しかし、交配して優れた品種ができてもウイルス病に感染して全滅する恐れがありました。この頃ウイルス病に感染したシンビジウムでも、せいちょうてん生長点(茎の先端にある葉をつくる部分)の細胞だけはウイルスがいないことが分かり、生長点だけを切り取り、無菌のフラスコ内に人工栄養を入れて増やせばウイルス・フリー(ウイルスに感染していない)株を人工的に増やすことが可能となりました(茎頂培養/けいちょうばいよう またはメリクロンという)。

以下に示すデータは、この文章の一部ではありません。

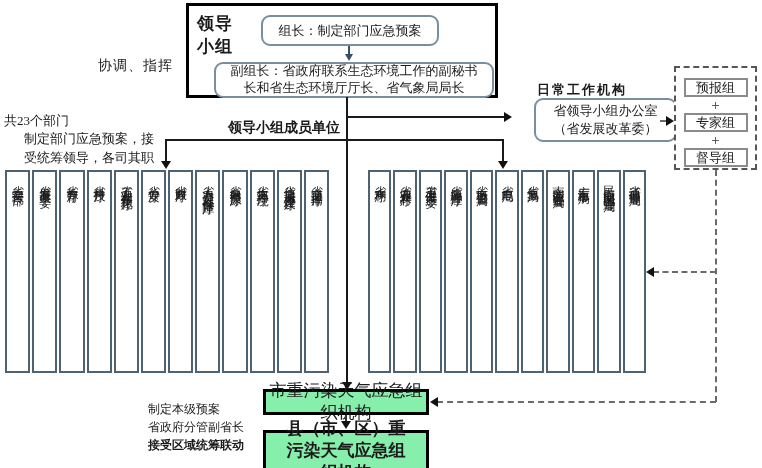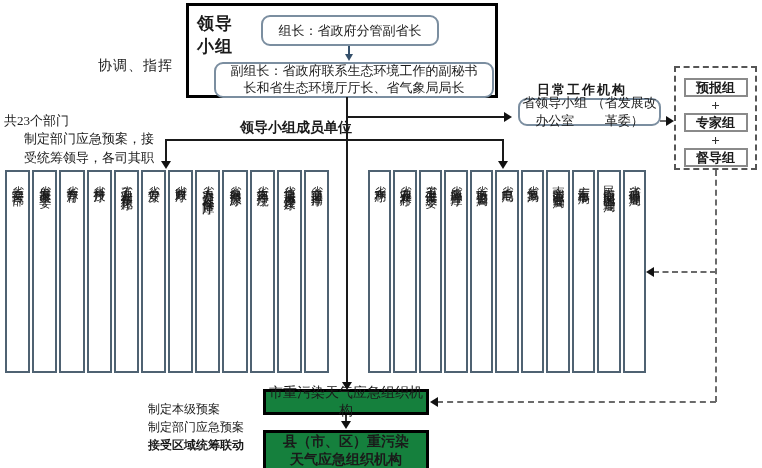--- a/index.html
+++ b/index.html
@@ -31,52 +31,52 @@
   .ah-right{border-top:5px solid transparent;border-bottom:5px solid transparent;border-left:8px solid #111;}
   .ah-left{border-top:5px solid transparent;border-bottom:5px solid transparent;border-right:8px solid #111;}
   .ah-down-sm{border-left:4px solid transparent;border-right:4px solid transparent;border-top:7px solid #35506b;}
   
   .group{display:flex;gap:2px;height:203px;}
   .mcol{flex:1;border:2px solid #4f6272;box-sizing:border-box;background:#fff;
         display:flex;justify-content:center;align-items:flex-start;overflow:hidden;}
   .mcol span{writing-mode:vertical-rl;text-orientation:upright;font-size:12px;letter-spacing:2px;padding-top:4px;}
   
   .support{left:674px;top:66px;width:83px;height:104px;border:2px dashed #555;box-sizing:border-box;
-           display:flex;flex-direction:column;align-items:center;padding-top:10px;gap:2px;background:#fff;font-weight:bold;}
+           display:flex;flex-direction:column;align-items:center;padding-top:10px;gap:2px;background:#fff;}
   .sgroup{width:64px;height:19px;border:2px solid #8a8a8a;box-sizing:border-box;background:#fff;
           display:flex;align-items:center;justify-content:center;font-size:13px;}
   .plus{font-size:15px;line-height:12px;color:#333;}
   
-  .bbox{border:3px solid #000;box-sizing:border-box;background:#15803d;display:flex;align-items:center;
-        justify-content:center;text-align:center;font-size:14px;line-height:1.3;}
+  .bbox{border:3px solid #000;box-sizing:border-box;background:#86efac;display:flex;align-items:center;
+        justify-content:center;text-align:center;font-size:17px;line-height:1.3;}
 </style>
 </head>
 <body>
 
 <div class="canvas">
 
   <div class="abs lead-outer">
     <div class="abs lead-title">领导小组</div>
-    <div class="abs round leader-box">组长：省政府分管副省长</div>
+    <div class="abs round leader-box">组长：制定部门应急预案</div>
     <div class="abs vline" style="left:159px;top:40px;height:9px;background:#35506b;"></div>
     <div class="abs ah ah-down-sm" style="left:156px;top:48px;"></div>
     <div class="abs round deputy-box">副组长：省政府联系生态环境工作的副秘书长和省生态环境厅厅长、省气象局局长</div>
   </div>
 
   <div class="abs t14" style="left:98px;top:57px;letter-spacing:1px;">协调、指挥</div>
 
   <div class="abs note" style="left:4px;top:112px;width:150px;">
     <div>共23个部门</div>
     <div style="width:142px;margin-left:20px;">制定部门应急预案，接受统筹领导，各司其职</div>
   </div>
 
-  <div class="abs t14 bold" style="left:228px;top:119px;margin-left:12px;">领导小组成员单位</div>
+  <div class="abs t14 bold" style="left:228px;top:119px;">领导小组成员单位</div>
   <div class="abs t13" style="left:537px;top:81px;letter-spacing:2px;font-weight:bold;">日常工作机构</div>
 
-  <div class="abs round" style="left:518px;top:98px;width:143px;height:28px;flex-direction:row;line-height:1.35;">
+  <div class="abs round" style="left:534px;top:98px;width:143px;height:44px;flex-direction:column;line-height:1.35;">
     <div>省领导小组办公室</div>
     <div>（省发展改革委）</div>
   </div>
 
   <div class="abs vline" style="left:346px;top:97px;height:287px;"></div>
   <div class="abs ah ah-down" style="left:342px;top:382px;"></div>
 
   <div class="abs hline" style="left:166px;top:139px;width:181px;"></div>
   <div class="abs vline" style="left:165px;top:139px;height:23px;"></div>
   <div class="abs ah ah-down" style="left:161px;top:161px;"></div>
@@ -175,21 +175,21 @@
     <div class="mcol">
         <span>民航中南地区管理局</span>
       </div>
     <div class="mcol">
         <span>省通信管理局</span>
       </div>
   </div>
 
   <div class="abs" style="left:148px;top:400px;font-size:12px;line-height:1.5;">
     <div>制定本级预案</div>
-    <div>制定部门应急预案</div>
+    <div>省政府分管副省长</div>
     <div class="bold">接受区域统筹联动</div>
   </div>
 
   <div class="abs bbox" style="left:263px;top:389px;width:166px;height:26px;">市重污染天气应急组织机构</div>
   <div class="abs vline" style="left:345px;top:415px;height:8px;background:#333;"></div>
   <div class="abs ah ah-down" style="left:341px;top:421px;"></div>
   <div class="abs bbox" style="left:263px;top:430px;width:166px;height:42px;padding:0 15px;font-weight:bold;">县（市、区）重污染天气应急组织机构</div>
 
 </div>
 

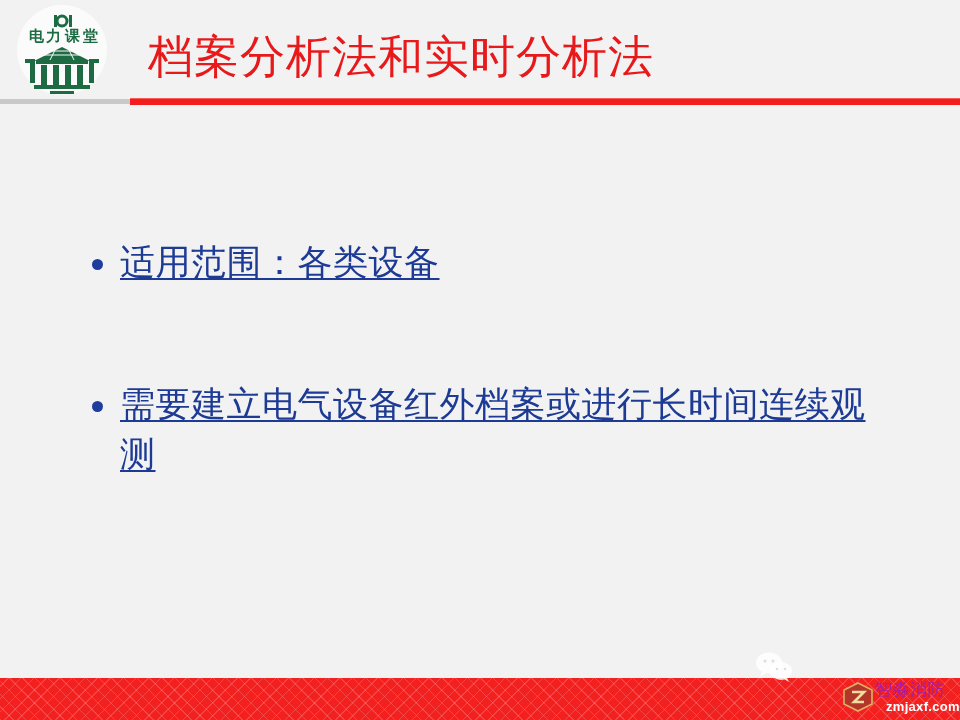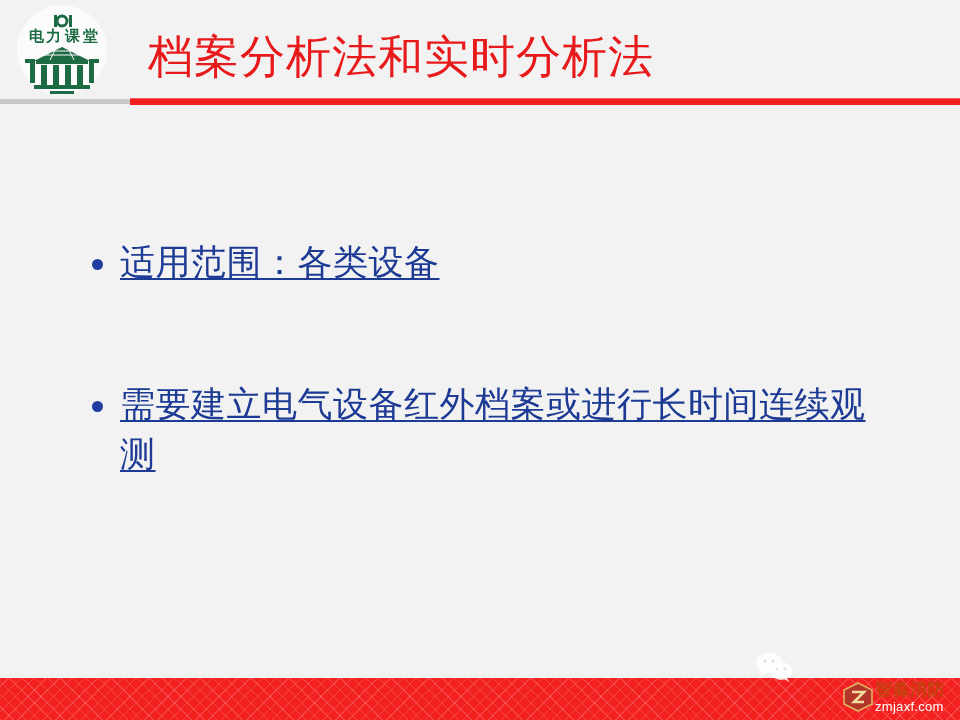--- a/index.html
+++ b/index.html
@@ -163,33 +163,33 @@
     top: 3px;
     width: 30px;
     height: 30px;
   }
   .wm-badge-name {
     position: absolute;
     left: 32px;
     top: 1px;
     font-size: 17px;
     line-height: 19px;
-    font-weight: bold;
-    color: #c2410c;
+    font-weight: normal;
+    color: #a21caf;
     font-family: "Liberation Sans", sans-serif;
     white-space: nowrap;
     letter-spacing: 0.5px;
   }
   .wm-badge-url {
     position: absolute;
-    left: 32px;
+    left: 43px;
     top: 20px;
     font-size: 13px;
     line-height: 15px;
-    font-weight: normal;
+    font-weight: bold;
     color: #ffffff;
     font-family: "Liberation Sans", sans-serif;
     white-space: nowrap;
     letter-spacing: 0.3px;
   }
 </style>
 </head>
 <body>
 
 <div class="slide">

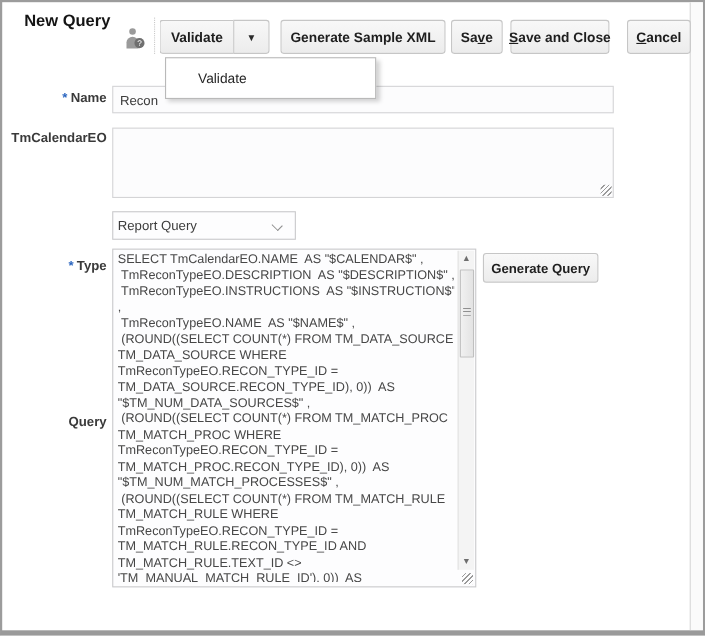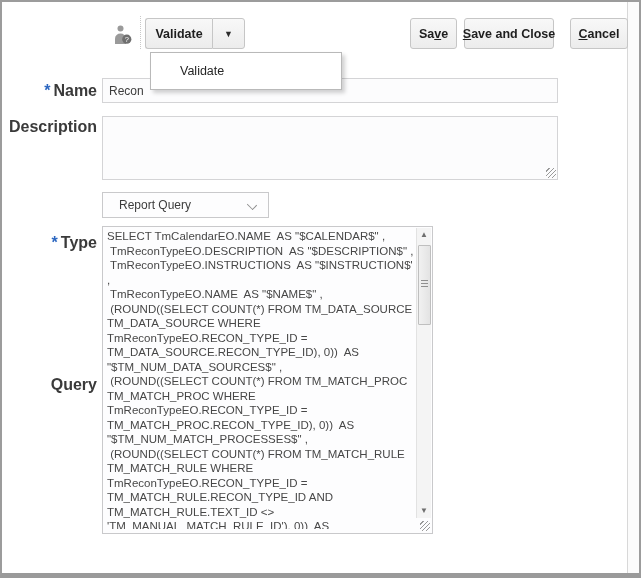--- a/index.html
+++ b/index.html
@@ -53,41 +53,41 @@
     background:#ffffff; border:1px solid #b9b9b9; padding:5px 0;
     box-shadow:3px 3px 4px rgba(0,0,0,0.18);
   }
   .menu-item {
     height:26px; line-height:26px; padding-left:29px;
     font-size:12.5px; color:#262626; cursor:default;
   }
   
   .lbl {
     position:absolute; left:0; width:95px; text-align:right;
-    font-size:16px; font-weight:bold; color:#3a3a3a;
+    font-size:12px; font-weight:bold; color:#3a3a3a;
   }
   .req { color:#2b66c0; margin-right:3px; font-weight:bold; }
   .text-input {
     position:absolute; box-sizing:border-box; background:#fcfcfd;
     border:1px solid #d4d4d6; font-family:"Liberation Sans", sans-serif;
     font-size:12px; color:#3c3c3c; padding:0 6px;
   }
   .area {
     position:absolute; box-sizing:border-box; background:#fcfcfd;
     border:1px solid #d4d4d6; resize:none; outline:none;
     font-family:"Liberation Sans", sans-serif; font-size:12px; color:#3c3c3c;
   }
   .grip {
     position:absolute; width:10px; height:10px;
     background:repeating-linear-gradient(135deg, transparent 0 2px, #9a9a9a 2px 3px);
   }
   .select {
     position:absolute; left:100px; top:190px; width:167px; height:26px;
     box-sizing:border-box; background:#fdfdfe; border:1px solid #c9c9cb;
-    display:flex; align-items:center; padding:0 16px;
+    display:flex; align-items:center; padding:0 4px;
     font-size:12px; color:#3c3c3c; cursor:default;
   }
   .chev {
     position:absolute; right:12px; top:8px; width:7px; height:7px;
     border-right:1.5px solid #8f8f8f; border-bottom:1.5px solid #8f8f8f;
     transform:rotate(45deg) scaleY(0.8);
   }
   
   .query-box {
     position:absolute; left:100px; top:224px; width:331px; height:308px;
@@ -117,20 +117,21 @@
   }
   .gen-btn { left:437px; top:228px; height:27px; font-size:12px; }
 </style>
 </head>
 <body>
 
 <div class="window">
 
   <div class="right-gutter"></div>
 
+  <div class="page-title">New Query</div>
 
   <div class="user-icon">
     <svg width="18" height="20" viewBox="0 0 18 20">
       <circle cx="6.5" cy="3.6" r="3" fill="#9a9a9a"></circle>
       <path d="M1,19 v-5.5 a5.5,5 0 0 1 11,0 V19 Z" fill="#9a9a9a"></path>
       <circle cx="12.8" cy="14.2" r="4.6" fill="#6f6f6f"></circle>
       <text x="12.8" y="17" font-size="7.5" font-family="Liberation Sans, sans-serif" fill="#ffffff" text-anchor="middle">?</text>
     </svg>
   </div>
 
@@ -138,20 +139,23 @@
 
   <div class="split-btn">
     <div class="split-main">
       <span>Validate</span>
     </div>
     <div class="split-arrow">
       <span>▼</span>
     </div>
   </div>
 
+  <div class="btn" style="left:253px; top:16px; width:150px;">
+    <span>Generate Sample XML</span>
+  </div>
 
   <div class="btn" style="left:408px; top:16px; width:47px;">
     <span><span>Sa</span><span class="mn">v</span><span>e</span></span>
   </div>
 
   <div class="btn" style="left:568px; top:16px; width:58px;">
     <span><span></span><span class="mn">C</span><span>ancel</span></span>
   </div>
 
   <div class="btn" style="left:462px; top:16px; width:90px;">
@@ -160,21 +164,21 @@
 
   <div class="menu">
     <div class="menu-item">Validate</div>
   </div>
 
   <div class="lbl" style="top:80px;">
     <span class="req">*</span><span>Name</span>
   </div>
   <input class="text-input" style="left: 100px; top: 76px; width: 456px; height: 25px;" value="Recon">
 
-  <div class="lbl" style="top:116px;">Description</div>
+  <div class="lbl" style="top:116px;">TmCalendarEO</div>
   <textarea class="area" style="left: 100px; top: 114px; width: 456px; height: 64px;"></textarea>
   <div class="grip" style="left:544px; top:166px;"></div>
 
   <div class="lbl" style="top:196px;margin-top:36px;">
     <span class="req">*</span><span>Type</span>
   </div>
   <div class="select">
     <span>Report Query</span>
     <span class="chev"></span>
   </div>
@@ -204,14 +208,17 @@
 TM_MATCH_RULE.TEXT_ID &lt;&gt;
 'TM_MANUAL_MATCH_RULE_ID'), 0))  AS</pre>
     <div class="vscroll">
       <div class="scroll-arrow" style="top:0;">▲</div>
       <div class="vthumb"></div>
       <div class="scroll-arrow" style="bottom:0;">▼</div>
     </div>
     <div class="grip" style="right:2px; bottom:2px;"></div>
   </div>
 
+  <div class="btn gen-btn" style="width:105px;">
+    <span>Generate Query</span>
+  </div>
 
 </div>
 
 </body></html>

また、同時にプロトコーム様球体という、根も葉もない球状の細胞のかたまりをつくり、それを細かく切ることによって、同じ遺伝子(花の色や大きさなど)を持つクローン苗を大量に増やせることも分かってきました。こうして増やした苗を、フラスコから出して鉢に植えると、二~三年で親と同じ花を咲かせます。

身近なバイオ技術

これらのバイオ技術は、ランに限らず私たちの身のまわりで頻繁に用いられています。例えばイチゴやタバコのウイルス・フリー苗など、多くの事例を見ることができます。こうした技術もランの無菌大量増殖技術が、ほかの植物に応用されていったものなのです。